Kappa and lambda light chains can either be stained by targeting the protein (IHC) or the messenger RNA (colorimetric in situ hybridization or CISH). The favored modality of light chain staining is CISH rather than IHC (Fig. 26.5) [7]. In CISH, oligonucleotide probes are directed against the conserved regions of the kappa and lambda light chain messenger RNA [7]. These probes are coupled to a chromogen, which is visualized as blue-black pigment [7]. IHC against the kappa and lambda light chain protein is fraught with nonspecific staining, especially for formalin-based fixatives [1, 7]. Determination of either kappa or lambda light chain predominance requires a tandem comparison of the cellular staining volume seen with kappa versus lambda. In rare cases, amyloid may show dual nonspecific “sticky” staining for both kappa and lambda CISH. If there are geographic amyloid deposits showing nonspecific staining for both kappa and lambda CISH, demonstrating light chain predominance can be difficult or even impossible.

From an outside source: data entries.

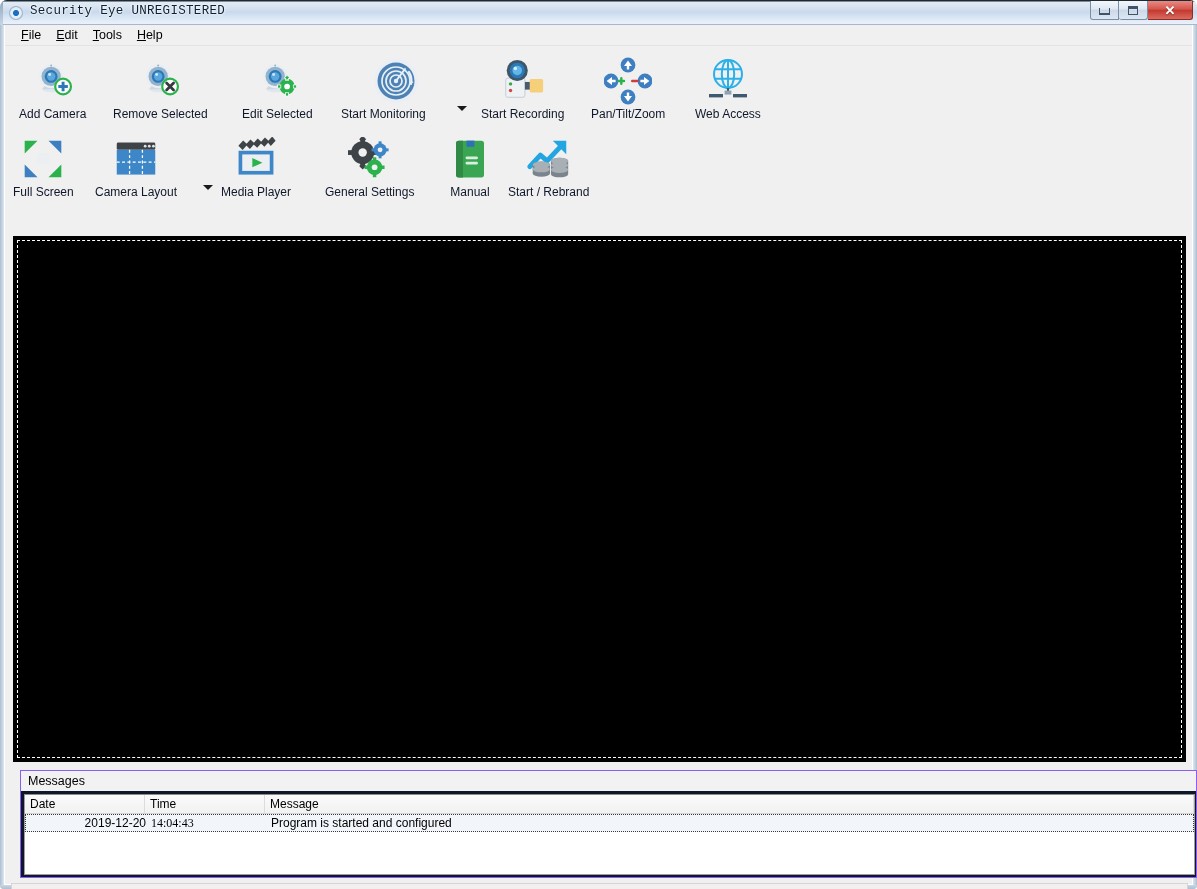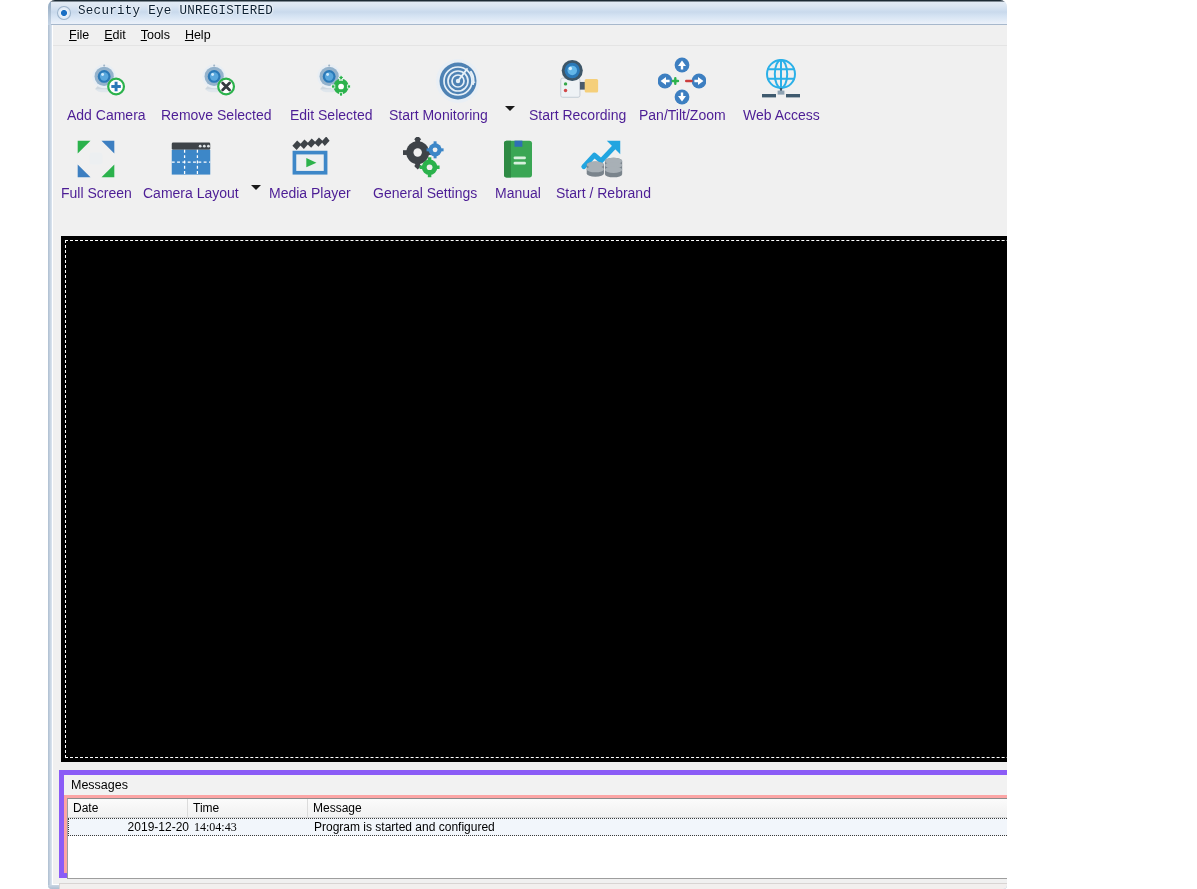--- a/index.html
+++ b/index.html
@@ -7,26 +7,25 @@
     margin: 0; padding: 0;
     width: 1197px; height: 889px;
     overflow: hidden;
     font-family: "Liberation Sans", sans-serif;
     background: #ffffff;
   }
 
   
   #window {
     position: relative;
-    width: 959px;
+    width: 1197px;
     height: 889px;
     background: linear-gradient(180deg,#d9e4f0 0%, #cfdcec 30%, #e7eef7 60%, #f2f5f9 100%);
     border-radius: 7px 7px 4px 4px;
     overflow: hidden;
-    margin-left: 48px;
   }
 
   
   #titlebar {
     position: absolute; left: 0; top: 0;
     width: 1197px; height: 25px;
     background: linear-gradient(180deg,
         #1c2a33 0px, #1c2a33 1px,
         #e2ebf5 2px, #dbe6f2 6px,
         #ccdcee 11px, #c9d9ec 12px,
@@ -121,21 +120,21 @@
     position: absolute;
     display: flex; flex-direction: column; align-items: center;
     cursor: default;
   }
   .tb-icon {
     height: 50px; width: 60px;
     display: flex; align-items: center; justify-content: center;
     position: relative;
   }
   .tb-label {
-    font-size: 14px; color: #4c1d95;
+    font-size: 12px; color: #0f172a;
     white-space: nowrap;
     margin-top: 1px;
   }
   .tb-caret {
     position: absolute;
     width: 0; height: 0;
     border-left: 5px solid transparent;
     border-right: 5px solid transparent;
     border-top: 5px solid #1a1a1a;
     cursor: default;
@@ -152,24 +151,24 @@
   #video-inner {
     width: 100%; height: 100%;
     background: #000000;
     outline: 1px dashed #ffffff;
     outline-offset: -2px;
   }
 
   
   #messages-group {
     position: absolute;
-    left: 6px; top: 745px;
+    left: 15px; top: 745px;
     width: 1177px; height: 108px;
-    border: 5px solid #8b5cf6;
-    background: #fca5a5;
+    border: 1px solid #8b5cf6;
+    background: #0f172a;
   }
   #messages-caption {
     font-size: 12.5px; color: #000000;
     padding: 3px 0 3px 7px;
     background: #f2f2f2;
   }
   #messages-list {
     position: absolute; left: 3px; top: 23px;
     width: 1171px; height: 81px;
     background: #ffffff;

Of the 462 bone marrow biopsies from newly diagnosed and untreated patients with AL amyloidosis who have had clonality studies done in our clinic, 88 % showed a demonstrable plasma cell neoplasm compared to 12 % in which a plasma cell neoplasm was not demonstrable by bone marrow biopsy (Table 26.1). Of the 88 % with a demonstrable plasma cell neoplasm, 66 % were lambda-restricted and 22 % were kappa-restricted, a finding that was consistent with other published reports [4]. An example of a pre- and posttreatment bone marrow evaluation from a patient is shown in Fig. 26.6. The pretreatment bone marrow clearly shows a lambda-restricted plasma cell clone, whereas the posttreatment bone marrow shows polyclonal staining.